**YOUR INSTRUCTIONS**
Nothing but the lines from the start of the data through the line with "- Wir untersuchen" should appear in the answer, each retyped exactly, and pictures should not.
+ + +
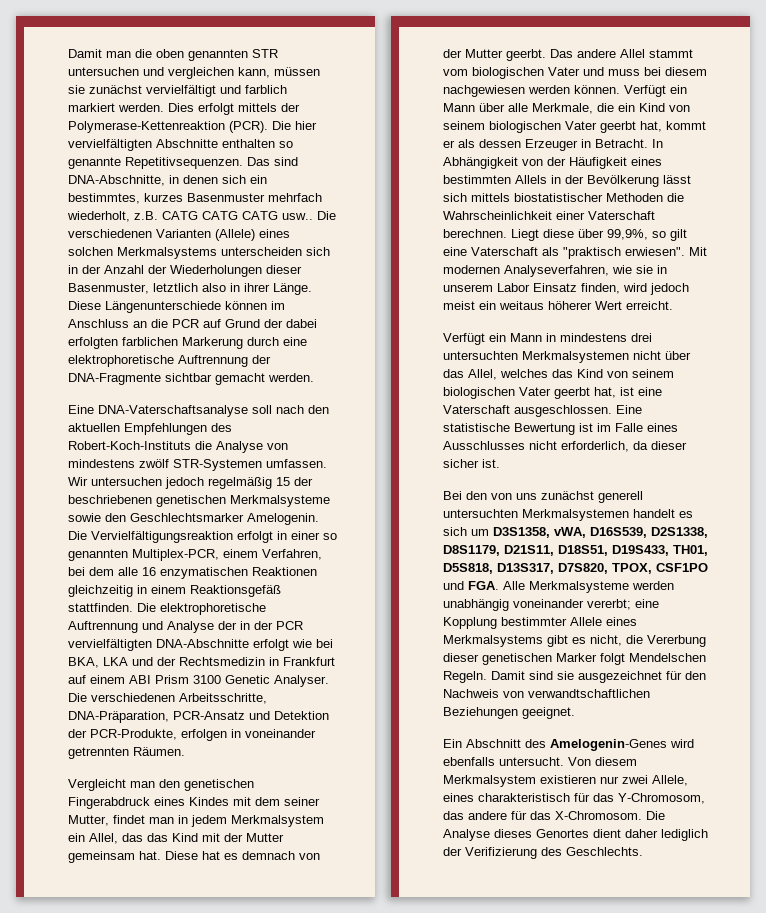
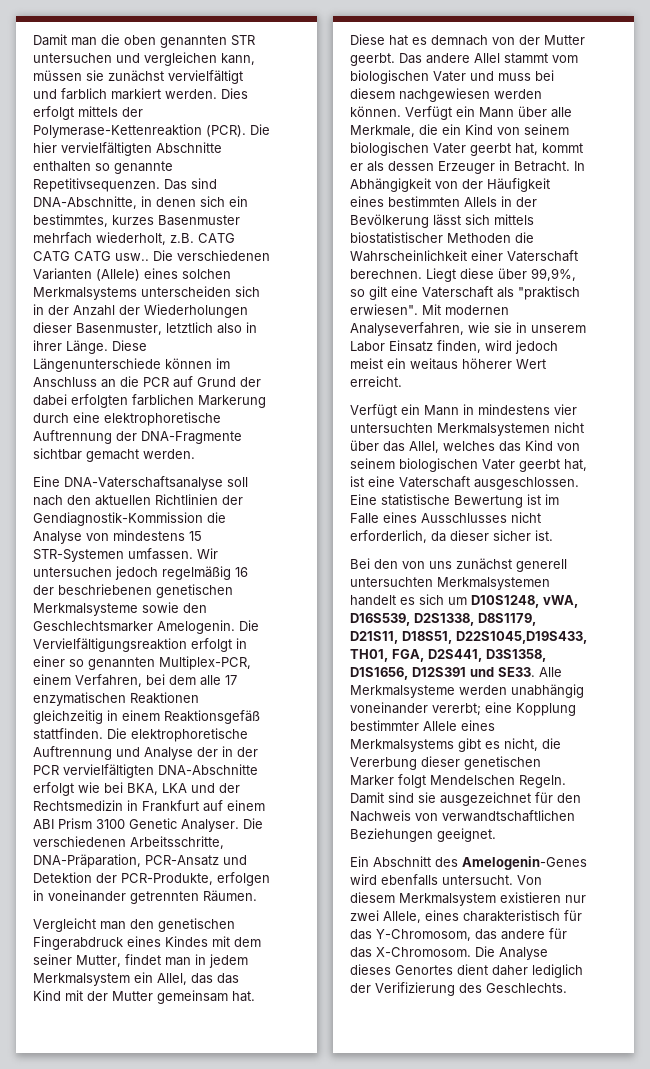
- Eine DNA-Vaterschaftsanalyse soll nach den aktuellen Empfehlungen des Robert-Koch-Instituts die Analyse von mindestens zwölf STR-Systemen umfassen.
+ Eine DNA-Vaterschaftsanalyse soll nach den aktuellen Richtlinien der Gendiagnostik-Kommission die Analyse von mindestens 15 STR-Systemen umfassen.
- Wir untersuchen jedoch regelmäßig 15 der beschriebenen genetischen Merkmalsysteme sowie den Geschlechtsmarker Amelogenin.
+ Wir untersuchen jedoch regelmäßig 16 der beschriebenen genetischen Merkmalsysteme sowie den Geschlechtsmarker Amelogenin.
- Die Vervielfältigungsreaktion erfolgt in einer so genannten Multiplex-PCR, einem Verfahren, bei dem alle 16 enzymatischen Reaktionen gleichzeitig in einem Reaktionsgefäß stattfinden.
+ Die Vervielfältigungsreaktion erfolgt in einer so genannten Multiplex-PCR, einem Verfahren, bei dem alle 17 enzymatischen Reaktionen gleichzeitig in einem Reaktionsgefäß stattfinden.
- Verfügt ein Mann in mindestens drei untersuchten Merkmalsystemen nicht über das Allel, welches das Kind von seinem biologischen Vater geerbt hat, ist eine Vaterschaft ausgeschlossen.
+ Verfügt ein Mann in mindestens vier untersuchten Merkmalsystemen nicht über das Allel, welches das Kind von seinem biologischen Vater geerbt hat, ist eine Vaterschaft ausgeschlossen.
- Bei den von uns zunächst generell untersuchten Merkmalsystemen handelt es sich um D3S1358, vWA, D16S539, D2S1338, D8S1179, D21S11, D18S51, D19S433, TH01, D5S818, D13S317, D7S820, TPOX, CSF1PO und FGA. Alle Merkmalsysteme werden unabhängig voneinander vererbt; eine Kopplung bestimmter Allele eines Merkmalsystems gibt es nicht, die Vererbung dieser genetischen Marker folgt Mendelschen Regeln.
+ Bei den von uns zunächst generell untersuchten Merkmalsystemen handelt es sich um D10S1248, vWA, D16S539, D2S1338, D8S1179, D21S11, D18S51, D22S1045,D19S433, TH01, FGA, D2S441, D3S1358, D1S1656, D12S391 und SE33. Alle Merkmalsysteme werden unabhängig voneinander vererbt; eine Kopplung bestimmter Allele eines Merkmalsystems gibt es nicht, die Vererbung dieser genetischen Marker folgt Mendelschen Regeln.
+ + +
**EXERCISE ANSWER**
- Eine DNA-Vaterschaftsanalyse soll nach den aktuellen Empfehlungen des Robert-Koch-Instituts die Analyse von mindestens zwölf STR-Systemen umfassen.
+ Eine DNA-Vaterschaftsanalyse soll nach den aktuellen Richtlinien der Gendiagnostik-Kommission die Analyse von mindestens 15 STR-Systemen umfassen.
- Wir untersuchen jedoch regelmäßig 15 der beschriebenen genetischen Merkmalsysteme sowie den Geschlechtsmarker Amelogenin.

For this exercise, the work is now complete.